The FDA is asking digital health technology developers to come up with a solution to measuring a common symptom of Parkinson’s disease that can have a serious impact on patients.

People with Parkinson’s sometimes experience temporary, involuntary periods where they are unable to move their feet when trying to walk – known as freezing of gait (FoG) – which can have a detrimental effect on balance and increase their risk of falling.

According to the Parkinson’s Foundation, freezing generally only lasts a few seconds, but it is one of the more frustrating and dangerous symptoms of the disease, with patients feeling like their feet are glued to the ground.

The exact cause of freezing is unknown, but it sometimes happens when a patient is due for the next dose of dopaminergic drugs, changing direction whilst walking, or transitioning from standing to walking.

To try to get a firmer understanding of the phenomenon, the FDA will launch the Digitally-Derived Endpoints for Freezing-of-Gait Detection (DEFoGD) Challenge later this month, looking for artificial intelligence/machine learning (AI/ML) models that may be able to identify and predict FoG events in Parkinson’s patients.

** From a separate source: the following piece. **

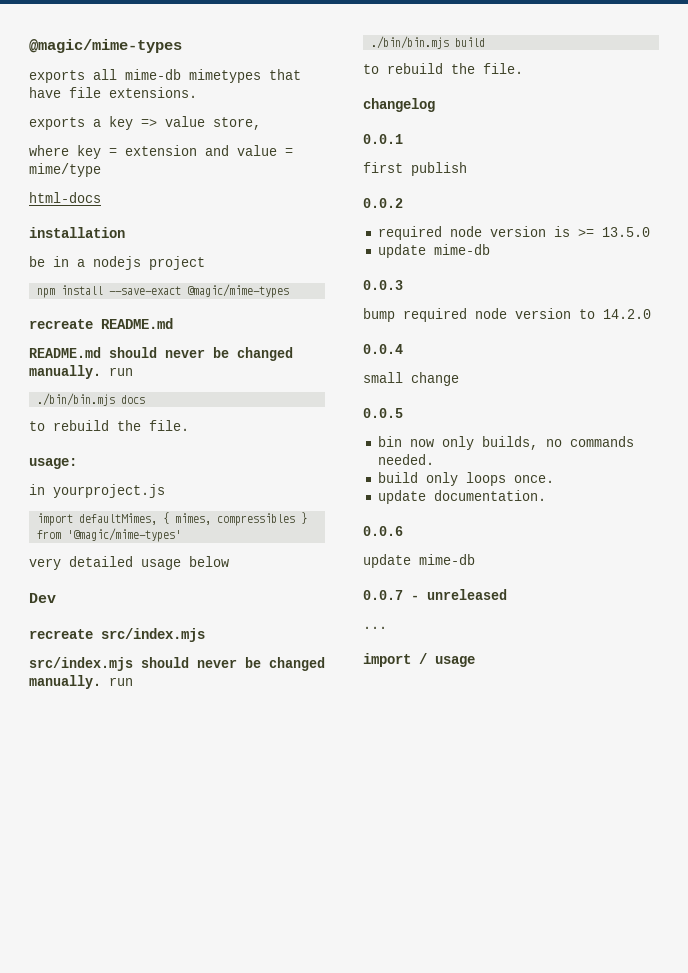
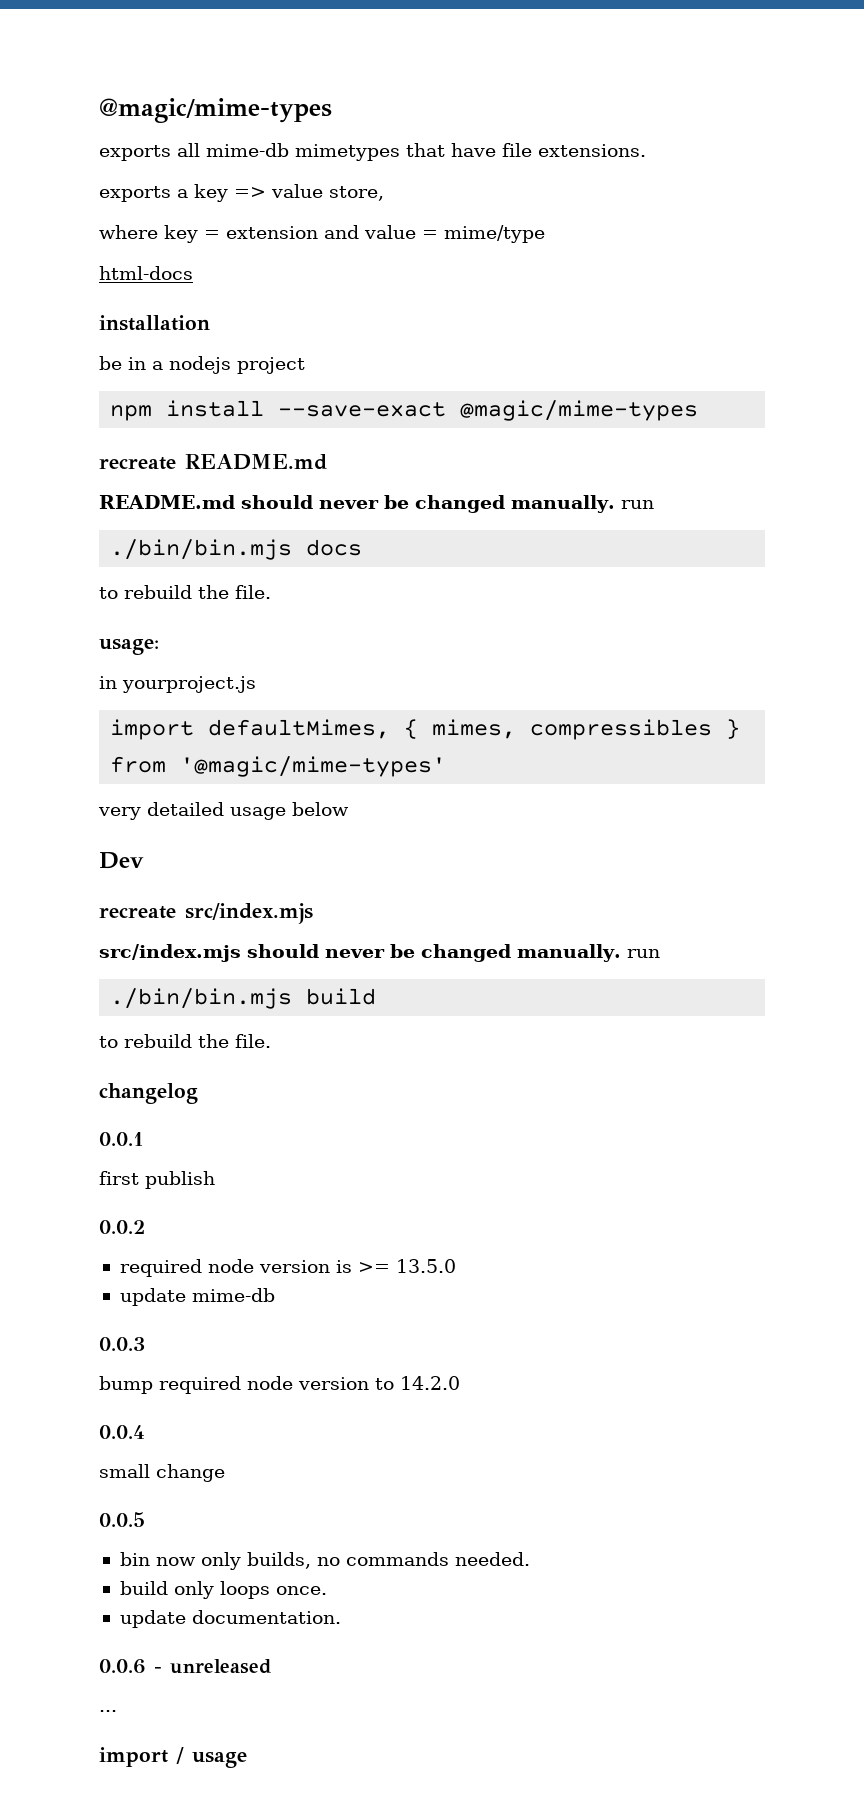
[363,554,475,568] [363,590,403,600] // update mime-db // 0.0.7 -> (146, 1666) none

Kicking off on 28th May, the competition – aimed at medical device developers, tech innovators, software developers, and academic researchers – is looking for digital health innovations that may speed up the development of new and effective approaches to helping patients with the disease.

It’s an important project, as around 38% of Parkinson’s patients have a fall every year, and recurrent falls are an indicator that the disease is progressing, as well as impacting their quality of life and raising the risk of serious injury or death.

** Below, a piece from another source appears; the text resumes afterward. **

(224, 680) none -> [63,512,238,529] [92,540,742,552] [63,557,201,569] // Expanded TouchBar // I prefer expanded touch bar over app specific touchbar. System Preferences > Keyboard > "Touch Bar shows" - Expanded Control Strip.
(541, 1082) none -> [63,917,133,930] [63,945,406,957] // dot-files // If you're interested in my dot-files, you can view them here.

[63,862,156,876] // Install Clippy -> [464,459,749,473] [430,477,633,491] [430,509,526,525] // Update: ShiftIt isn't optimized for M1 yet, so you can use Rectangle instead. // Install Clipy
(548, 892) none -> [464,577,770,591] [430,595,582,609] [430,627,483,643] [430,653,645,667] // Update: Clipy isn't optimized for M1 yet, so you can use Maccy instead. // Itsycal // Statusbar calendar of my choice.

The competition – on which more details are available here – is being run by the FDA’s Center for Devices and Radiological Health (CDRH) and the Office of Digital, and ties in with ongoing efforts by the regulator to find and validate digital endpoints that can be used to study diseases and potential new therapies.

The competition will be hosted on precisionFDA, a secure computing platform that connects researchers from around the world and provides them with a library of cloud-based tools to interact with biological datasets, in the name of advancing precision medicine.

In the first stages of the competition, contestants will work on publicly available datasets or their own data to develop the AI models, and the best-performing models will then be evaluated against validated and curated FoG data within the FDA in a second phase, expected to run between September and November 2024.